Et puis, juste avant d’atteindre le fond, Monsieur le curé prit rendez-vous avec son évêque, afin de lui faire part de ses doutes. Celui-ci lui conseilla de confier sa paroisse au vicaire et de faire un pèlerinage. Il se donna quinze jours de vacances pour aller se recueillir sur les reliques de Saint Amour. Chaque jour il s’abîmait en prières demandant au Saint d’intercéder auprès de Dieu, afin qu’il puisse retrouver l’affection de ses paroissiennes. Il promettait de mettre fin à son excès de zèle, concernant la mesure des péchés. Il ne poserait plus de questions et garderait les mains jointes quoi qu’il arrive.


Apaisé par les prières et rempli de la grâce de Saint Amour, l’abbé Letellier reprit sa mission paroissiale un vendredi. Il s’apprêtait à rejoindre le presbytère après l’office du matin, lorsque l’enfant de chœur vint lui annoncer que plusieurs dames l’attendaient devant son confessionnal. Le miracle avait eu lieu et il fit une neuvaine pour remercier le Saint. Et puis, quelques semaines plus tard, ce fut le tour du vicaire de venir se confier à lui. Il apprit ainsi, que l’abbé Dutheil n’avait pas supporté les aveux détaillés des péchés de ces dames. A Madame Courbet de Villepinte, il avait indiqué, qu’il comprenait fort bien le sens du mot simulation, sans qu’elle ait besoin de s’exécuter. Il dispensa Madame Bourget-Degas des détails concernant son cheval. Il envoya Mademoiselle Bertois se cuisiner une soupe de légumes. Il ne partagea pas la compassion de Madame Delaroux pour la dure vie de boulanger, ni la passion de Madame Le Ballec pour le kamasoutra. L’abbé Dutheil, effaré de tant de lubricité avait cessé de confesser le vendredi. Préférant secrètement les hommes, il proposa de se consacrer aux confessions du samedi, tandis que le curé se chargerait exclusivement de celles de la veille. Les paroissiennes retrouvèrent l’abbé Letellier et la qualité d’écoute qu’il avait toujours su leur prodiguer.
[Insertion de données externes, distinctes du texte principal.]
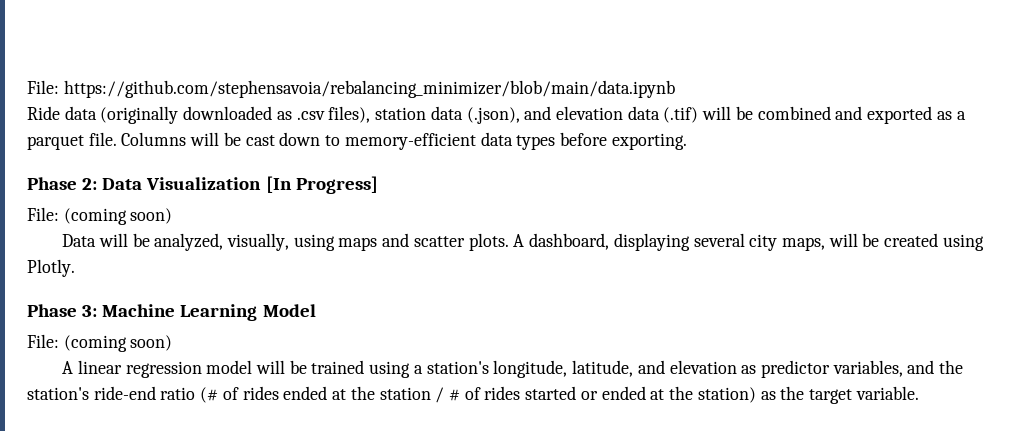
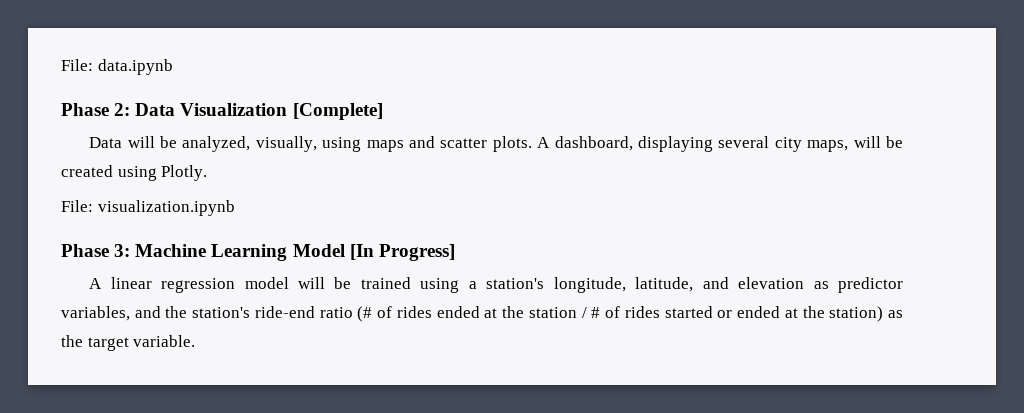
- File: https://github.com/stephensavoia/rebalancing_minimizer/blob/main/data.ipynb
- Ride data (originally downloaded as .csv files), station data (.json), and elevation data (.tif) will be combined and exported as a parquet file. Columns will be cast down to memory-efficient data types before exporting.
+ File: data.ipynb
- Phase 2: Data Visualization [In Progress]
- File: (coming soon)
+ Phase 2: Data Visualization [Complete]
+ File: visualization.ipynb
- Phase 3: Machine Learning Model
- File: (coming soon)
+ Phase 3: Machine Learning Model [In Progress]

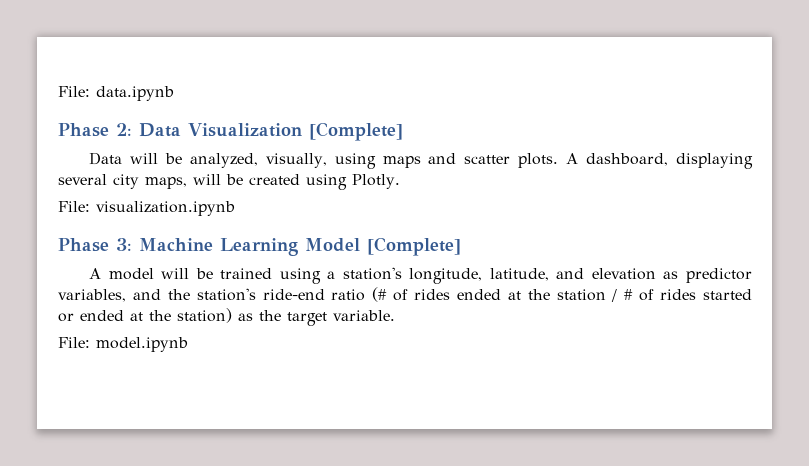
- Phase 3: Machine Learning Model [In Progress]
- A linear regression model will be trained using a station's longitude, latitude, and elevation as predictor variables, and the station's ride-end ratio (# of rides ended at the station / # of rides started or ended at the station) as the target variable.
+ Phase 3: Machine Learning Model [Complete]
+ A model will be trained using a station's longitude, latitude, and elevation as predictor variables, and the station's ride-end ratio (# of rides ended at the station / # of rides started or ended at the station) as the target variable.
+ File: model.ipynb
Oubliant ses promesses à Saint Amour, il ne résista pas longtemps au désir d’en savoir plus. Il lui arrivait encore de disjoindre ses mains et pas seulement pour le signe de croix, en écoutant Constance Fontaine lui raconter comment elle avait quitté la Samaritaine pour aller draguer au BHV et comment, perchée sur le tabouret dans la cabine du photomaton, elle se laissait tripoter les boutons par le chef du rayon bricolage. Ensuite, elle faisait la sortie de bureau des fonctionnaires municipaux de l’hôtel de ville et contre un mur d’une impasse du Bourg Tibourg, entre les effluves des thés Mariage et celles des falafels de la rue des Rosiers, elle... Mais là, elle s’arrêtait, incapable d’en dire plus. Monsieur le curé n’insistait pas, il en savait assez. Et puis il lui fallait garder des forces pour Sérénade Corvisart et ses parties de poker à la fin desquelles Bélisaire Renaudot se retrouvait nu comme un ver, ficelé en croix aux barreaux du lit, pendant que Sérénade abusait de lui dans tous les sens et de tous ses sens. L’abbé connaissait par cœur le déroulement ces parties, mais il ne lassait pas de les réentendre. Sérénade gagnait au bluff car Bélisaire était naïf, c’est du moins ce qu’elle prétendait, mais l’abbé s’était fait sa propre idée qu’il gardait pour lui. S’il ne prenait pas Bélisaire pour un naïf, il n’en était pas de même concernant son épouse. La pauvre Félicie Renaudot accumulait les bourrelets et les kilos, vivant par procurations les aventures libertines de ses lectures et dégustant des pâtisseries, en attendant le retour de son mari, occupé par des responsabilités professionnelles écrasantes. Tenu par le secret de la confession l’abbé Letellier se taisait.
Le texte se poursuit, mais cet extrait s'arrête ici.